Годовщина смерти.
26 декабря 2014 г. в 22:24
Прошло несколько лет с ее смерти. Смерти моей Трис. Помнится, я говорил, что мы чиним друг друга, хоть и жизнь нас упорно пытается сломать, но мы не до конца доводим работу, и иногда механизм просто снова ломается, вгоняя нас в состояние одиночества и депрессии.
Я стою на высотке, голова кружится, но свой страх высоты я уже научился контролировать. Я вспоминаю Трис в комнате страха, вспоминаю то, как она помогала мне справиться с этой слабостью, и будто бы чувствую ее дыхание за спиной, ее сердцебиение. Что бы было, если бы мы ее тогда не кремировали? Она бы лежала под слоем тяжелой земли без движения. Такая хрупкая и нежная. Совсем одна. Быть может, мне стоило бы скрасить ее одиночество и залечь в могилу? Сказать по правде, сделал бы уже это давно, вот только альтруизм играет свою роль, и я живу ради Кристины. Не хочу, чтобы у нее совершенно не осталось опоры.
Ветер в лицо. Белая пелена пред глазами. Я устал. Почему зима такая холодная? С Трис она была совершенно другая. Несмотря на мороз, стоявший на улице, она всегда меня согревала. С Трис все было по-другому. И самое время о ней вспомнить, ведь сегодня тот день, когда я остался наедине с самим с собой и со своими страхами.
Иду по переулку, подхожу к одной из дверей по левую сторону от меня, стучусь три раза и отхожу. Привычка, оставшаяся от лихачей, вдруг из дверей вылетят вооруженные противники. Нас всегда учили быть наготове. Но на этот раз выходит моя близкая подруга – Кристина. Мы не виделись с прошлой годовщины смерти Трис. Она бросается в мои объятия, и я чувствую ее боль, она нас сближает.
Мы проходим в дом. Пахнет корицей. В доме Кристины уютно и комфортно, но я чувствую, что здесь лишний, и эти стены плавно выпирают меня из помещения, а Кристина, наоборот, затаскивает обратно. Напоминает перетягивание каната, и я и есть тот самый канат.

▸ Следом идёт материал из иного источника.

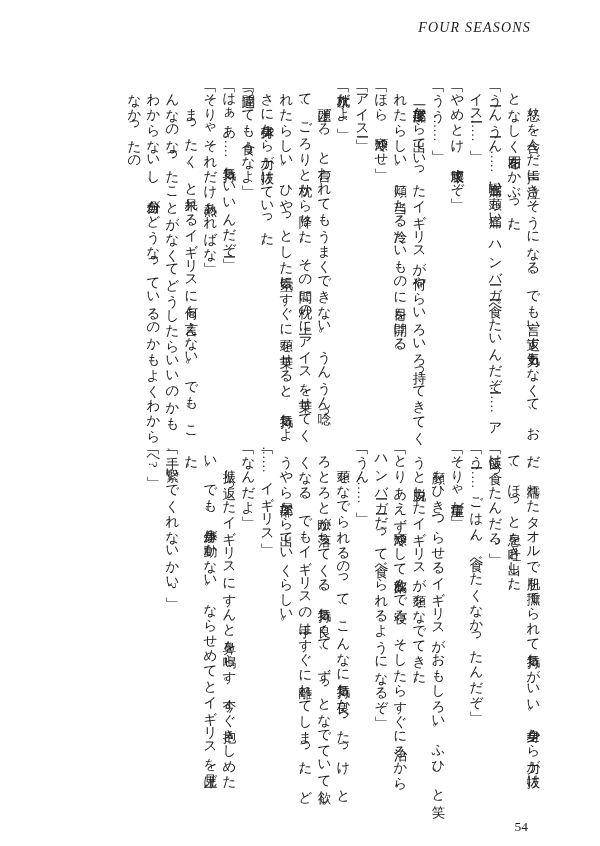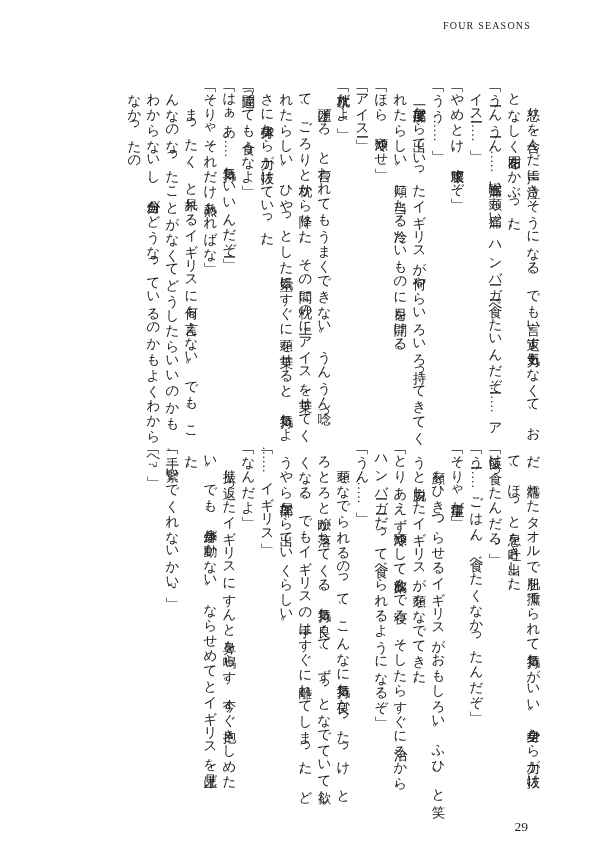--- a/index.html
+++ b/index.html
@@ -13,24 +13,25 @@
     height: 846px;
     background: #ffffff;
     font-family: "Liberation Serif", "DejaVu Serif", serif;
     color: #1c1c1c;
     overflow: hidden;
   }
   .running-header {
     position: absolute;
     top: 20px;
     right: 69px;
-    font-size: 10px;
+    font-size: 14px;
     letter-spacing: 1.2px;
     color: #1c1c1c;
     white-space: nowrap;
+    font-style: italic;
   }
   .text-block {
     position: absolute;
     right: 57px;
     writing-mode: vertical-rl;
     text-orientation: mixed;
     height: 353px;
     font-size: 13.5px;
     line-height: 19px;
     letter-spacing: 0;
@@ -83,14 +84,14 @@
       <p class="para">「とりあえず頭冷やして薬飲んで寝ろ。そしたらすぐに治るから。ハンバーガーだって食べられるようになるぞ」</p>
       <p class="para">「うん……」</p>
       <p class="para indent">頭をなでられるのって、こんなに気持ち良かったっけ。とろとろと瞼が落ちてくる。気持ち良くて、ずっとなでていて欲しくなる。でもイギリスの手はすぐに離れてしまった。どうやら部屋から出ていくらしい。</p>
       <p class="para">「……イギリス」</p>
       <p class="para">「なんだよ」</p>
       <p class="para indent">振り返ったイギリスにすんと鼻を鳴らす。今すぐ抱きしめたい。でも、身体が動かない。ならせめてとイギリスを見上げた。</p>
       <p class="para">「手、繋いでくれないかい?」</p>
       <p class="para">「へ?」</p>
     </div>
 
-  <div class="page-number">29</div>
+  <div class="page-number">54</div>
 </div>
 
 </body></html>

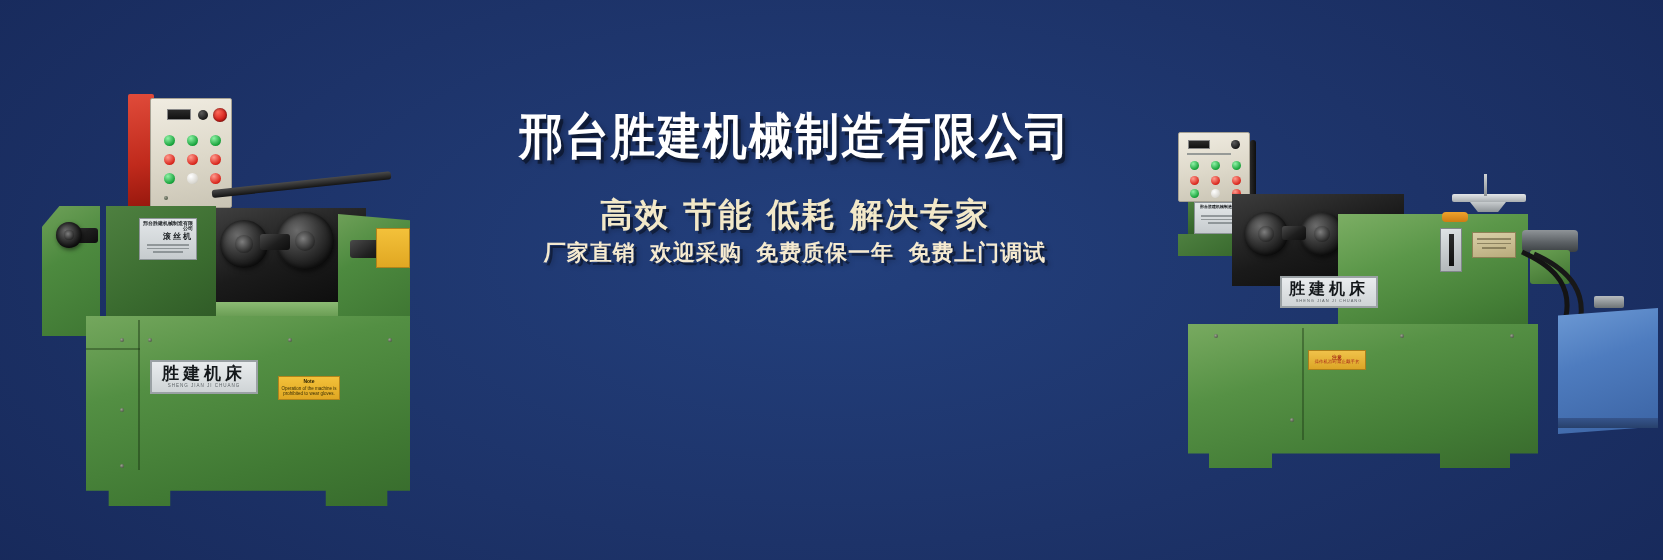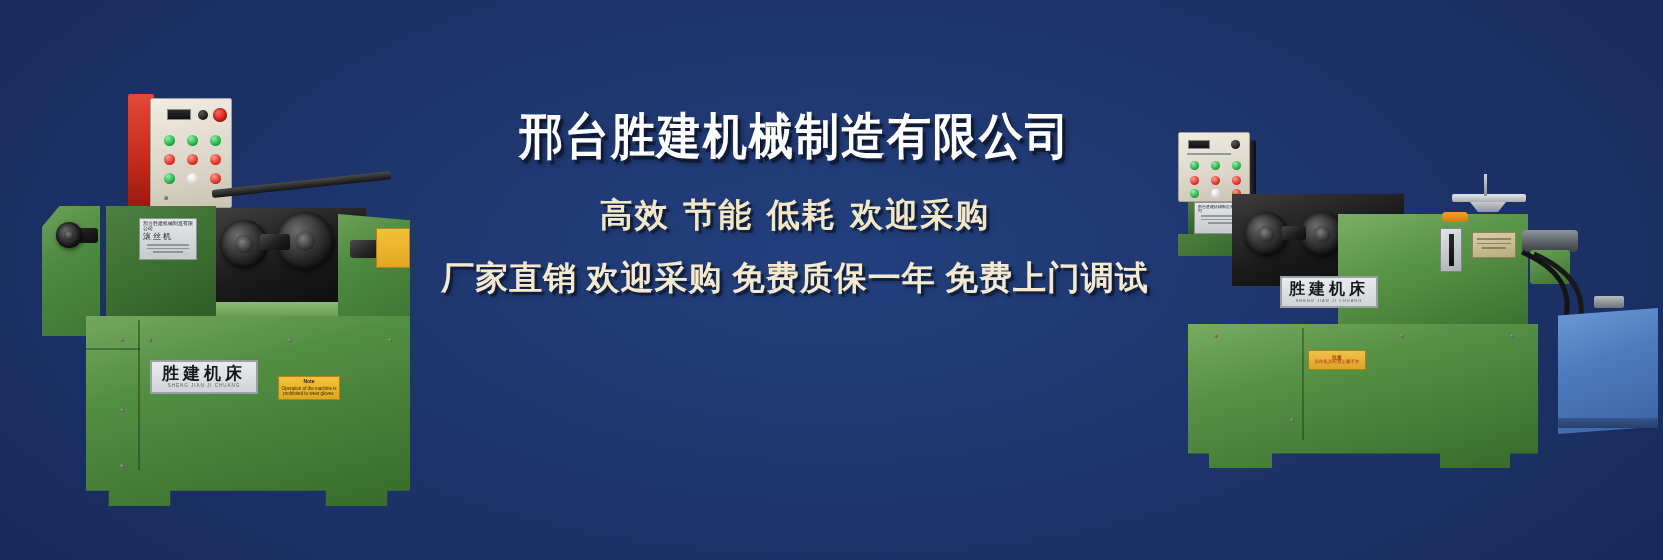--- a/index.html
+++ b/index.html
@@ -64,23 +64,22 @@
     font-size:33px;
     font-weight:bold;
     color:#f2e8c8;
     letter-spacing:2px;
     white-space:nowrap;
     text-shadow:
       3px 3px 0 rgba(0,0,0,0.40),
       4px 4px 5px rgba(0,0,0,0.25);
   }
   .sub2 {
-    margin-top:18px;
-    font-family:Liberation Serif, serif;
-    font-size:33px;
+    font-family:Liberation Mono, monospace;
+    font-size:22px;
     font-weight:bold;
     color:#f5ead0;
     letter-spacing:1px;
     white-space:nowrap;
     text-shadow:
       3px 3px 0 rgba(0,0,0,0.40),
       4px 4px 5px rgba(0,0,0,0.25);
   }
 
   
@@ -126,21 +125,21 @@
   .spec-plate {
     background:linear-gradient(180deg,#e3e7e9 0%,#c6cbce 100%);
     border:1px solid #8d9497;
     overflow:hidden; padding:2px 3px;
   }
   .spec-line {
     height:1.5px; background:#6d7478; margin-bottom:2.5px; opacity:.65;
   }
   .spec-title {
     font-family:"Liberation Sans",sans-serif;
-    font-size:5px; color:#1a1e21; text-align:left; font-weight:normal;
+    font-size:5px; color:#1a1e21; text-align:right; font-weight:bold;
     line-height:1; margin-bottom:2px;
   }
   .roller {
     border-radius:50%;
     background:
       radial-gradient(circle at 36% 32%, #6b6b6b 0%, #3a3a3a 38%, #161616 72%, #070707 100%);
     box-shadow:inset 0 0 6px rgba(0,0,0,.9), 1px 2px 4px rgba(0,0,0,.5);
   }
   .roller::after {
     content:''; position:absolute;
@@ -362,17 +361,17 @@
       <div style="font-family:'DejaVu Sans','Liberation Sans',sans-serif; font-size:5px; color:#9c1c10; font-weight:bold; line-height:1.1;">注意</div>
       <div style="font-family:'DejaVu Sans','Liberation Sans',sans-serif; font-size:4.5px; color:#a8261a; line-height:1.1;">操作机器时禁止戴手套</div>
     </div>
 
   </div>
 
   <div class="text-col">
     <div class="company-name">邢台胜建机械制造有限公司</div>
 
 
-    <div class="sub1">高效  节能  低耗  欢迎采购</div>
+    <div class="sub1">高效  节能  低耗  解决专家</div>
     <div class="sub2">厂家直销  欢迎采购  免费质保一年  免费上门调试</div>
   </div>
 
 </div>
 
 </body></html>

Я чувствую себя неловко. Кристина заваривает чай, и в комнате стоит тишина. Наконец, я решаюсь начать разговор:
– Я хочу все забыть. Забыть войну.
– Ты забудешь Трис вместе с этим.
– Понимаю, но жить после войны стало безумно сложно, и каждый мой шаг о ней напоминает. А Трис – больше всех.
– Войны нет, Трис тоже, давай просто все забудем?
– Ты сама хоть веришь в то, что говоришь? Как мы сможем все забыть, если ежедневно о происшествиях войны выпускаются газеты и печатаются все новые и новые книги?
Мы снова молчим, Кристина задумалась над моими словами и даже перестала пить чай. Затем, сделав глоток, она собиралась что-то сказать, но тут же закрыла рот, произнеся лишь непонятный звук, который напоминал больше стон умирающего. Вторая попытка, на сей раз у нее получилось:
– Помнишь сыворотку памяти альтруистов?
– Я примерно понимаю, к чему ты клонишь, значит, мне не стерли память, и я все помню.
– А ты помнишь, что ею можно стирать определенные участки?
– По правде говоря, я бы лучше стер всю свою жизнь. Начиная с Маркуса, заканчивая Трис.
– Понимаю, а я бы только войну и Уилла. Знаешь, он мне снится каждую ночь. Я так устала от этих снов. Теперь пью кофе и целую ночь читаю книгу, только бы он не появлялся.
– Твои синяки под глазами немного тебя выдают.
– Твоя лесть заключается в слове «немного». Я выгляжу хуже, чем в последнюю ночь войны. Тебе заварить еще чая?
–Давай не будем об этом? Я, пожалуй, пойду в гостиницу. Встретимся завтра.
Выхожу из дома Кристины и плетусь подальше оттуда. Она изменилась. А может, изменился я. Не знаю, и не хочу теряться в догадках.
Иду дальше. Я чувствую себя одиноким везде. Это где-то глубоко внутри меня. Почему? Быть может, потому что я жалею себя? Мне кажется, я умираю в собственной ничтожности без Трис. Не знаю, готов ли я расстаться с ней навсегда, стереть из памяти, сгрести пепел чувств и выбросить в урну воспоминаний. И я впервые за столько лет задумался, а люблю ли еще ту самую Трис Прайор или это лишь привычка быть покорным ей?